• [Instructions for the task]
Nothing but the lines from the top of the following entries through the line with "this document. The" should be printed, exactly as they are.

• [Modification records]
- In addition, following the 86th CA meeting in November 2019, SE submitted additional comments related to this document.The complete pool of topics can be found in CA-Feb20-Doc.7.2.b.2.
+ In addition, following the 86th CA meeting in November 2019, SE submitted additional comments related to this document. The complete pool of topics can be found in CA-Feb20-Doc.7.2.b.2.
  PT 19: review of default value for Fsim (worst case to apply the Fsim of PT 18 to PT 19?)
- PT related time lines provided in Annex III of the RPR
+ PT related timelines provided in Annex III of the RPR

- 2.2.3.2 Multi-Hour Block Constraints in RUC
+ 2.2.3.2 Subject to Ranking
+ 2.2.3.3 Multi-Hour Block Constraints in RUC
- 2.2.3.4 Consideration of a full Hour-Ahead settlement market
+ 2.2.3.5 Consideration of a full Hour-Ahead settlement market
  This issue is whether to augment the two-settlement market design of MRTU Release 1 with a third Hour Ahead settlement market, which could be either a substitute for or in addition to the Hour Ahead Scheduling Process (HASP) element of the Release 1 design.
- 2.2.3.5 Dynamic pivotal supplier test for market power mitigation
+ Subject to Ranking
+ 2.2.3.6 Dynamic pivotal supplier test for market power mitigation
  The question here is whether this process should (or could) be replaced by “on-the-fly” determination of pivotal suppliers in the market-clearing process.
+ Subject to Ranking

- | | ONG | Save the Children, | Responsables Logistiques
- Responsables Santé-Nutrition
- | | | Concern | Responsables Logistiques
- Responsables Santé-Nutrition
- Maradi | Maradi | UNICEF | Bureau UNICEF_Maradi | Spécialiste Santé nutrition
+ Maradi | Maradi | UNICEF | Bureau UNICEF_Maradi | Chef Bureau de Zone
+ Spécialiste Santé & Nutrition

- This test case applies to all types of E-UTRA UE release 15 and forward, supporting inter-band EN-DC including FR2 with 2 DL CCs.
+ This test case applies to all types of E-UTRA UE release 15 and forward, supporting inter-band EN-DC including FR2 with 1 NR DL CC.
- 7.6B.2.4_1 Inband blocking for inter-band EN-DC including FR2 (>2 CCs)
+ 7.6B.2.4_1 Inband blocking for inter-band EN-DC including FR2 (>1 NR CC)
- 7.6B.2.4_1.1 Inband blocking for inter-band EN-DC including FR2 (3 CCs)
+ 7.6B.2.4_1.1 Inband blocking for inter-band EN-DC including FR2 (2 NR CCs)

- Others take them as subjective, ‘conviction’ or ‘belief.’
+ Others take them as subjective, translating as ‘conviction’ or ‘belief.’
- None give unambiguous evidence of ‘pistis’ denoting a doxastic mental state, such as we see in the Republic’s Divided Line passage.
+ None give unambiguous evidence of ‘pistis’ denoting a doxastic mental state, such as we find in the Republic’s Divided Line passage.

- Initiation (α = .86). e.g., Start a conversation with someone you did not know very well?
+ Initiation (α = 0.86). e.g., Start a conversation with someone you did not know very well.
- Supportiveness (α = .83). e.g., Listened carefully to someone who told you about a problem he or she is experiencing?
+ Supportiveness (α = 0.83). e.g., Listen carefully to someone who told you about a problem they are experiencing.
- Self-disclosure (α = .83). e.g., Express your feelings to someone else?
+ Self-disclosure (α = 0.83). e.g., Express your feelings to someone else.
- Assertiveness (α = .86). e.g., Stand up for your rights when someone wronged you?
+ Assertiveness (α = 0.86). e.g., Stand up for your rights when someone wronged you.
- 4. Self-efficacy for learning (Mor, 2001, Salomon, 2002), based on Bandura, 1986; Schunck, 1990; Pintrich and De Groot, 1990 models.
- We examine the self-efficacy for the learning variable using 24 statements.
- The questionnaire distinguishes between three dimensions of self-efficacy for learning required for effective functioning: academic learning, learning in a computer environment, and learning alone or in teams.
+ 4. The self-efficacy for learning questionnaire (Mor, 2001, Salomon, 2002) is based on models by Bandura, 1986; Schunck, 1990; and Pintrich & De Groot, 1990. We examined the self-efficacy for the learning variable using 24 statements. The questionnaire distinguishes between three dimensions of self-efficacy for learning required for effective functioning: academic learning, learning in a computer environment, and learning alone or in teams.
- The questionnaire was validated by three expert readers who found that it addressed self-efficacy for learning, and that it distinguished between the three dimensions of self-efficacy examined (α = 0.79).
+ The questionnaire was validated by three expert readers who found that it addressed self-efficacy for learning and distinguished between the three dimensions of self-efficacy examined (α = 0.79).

• [Solved exercise]
- In addition, following the 86th CA meeting in November 2019, SE submitted additional comments related to this document.The complete pool of topics can be found in CA-Feb20-Doc.7.2.b.2.
+ In addition, following the 86th CA meeting in November 2019, SE submitted additional comments related to this document. The complete pool of topics can be found in CA-Feb20-Doc.7.2.b.2.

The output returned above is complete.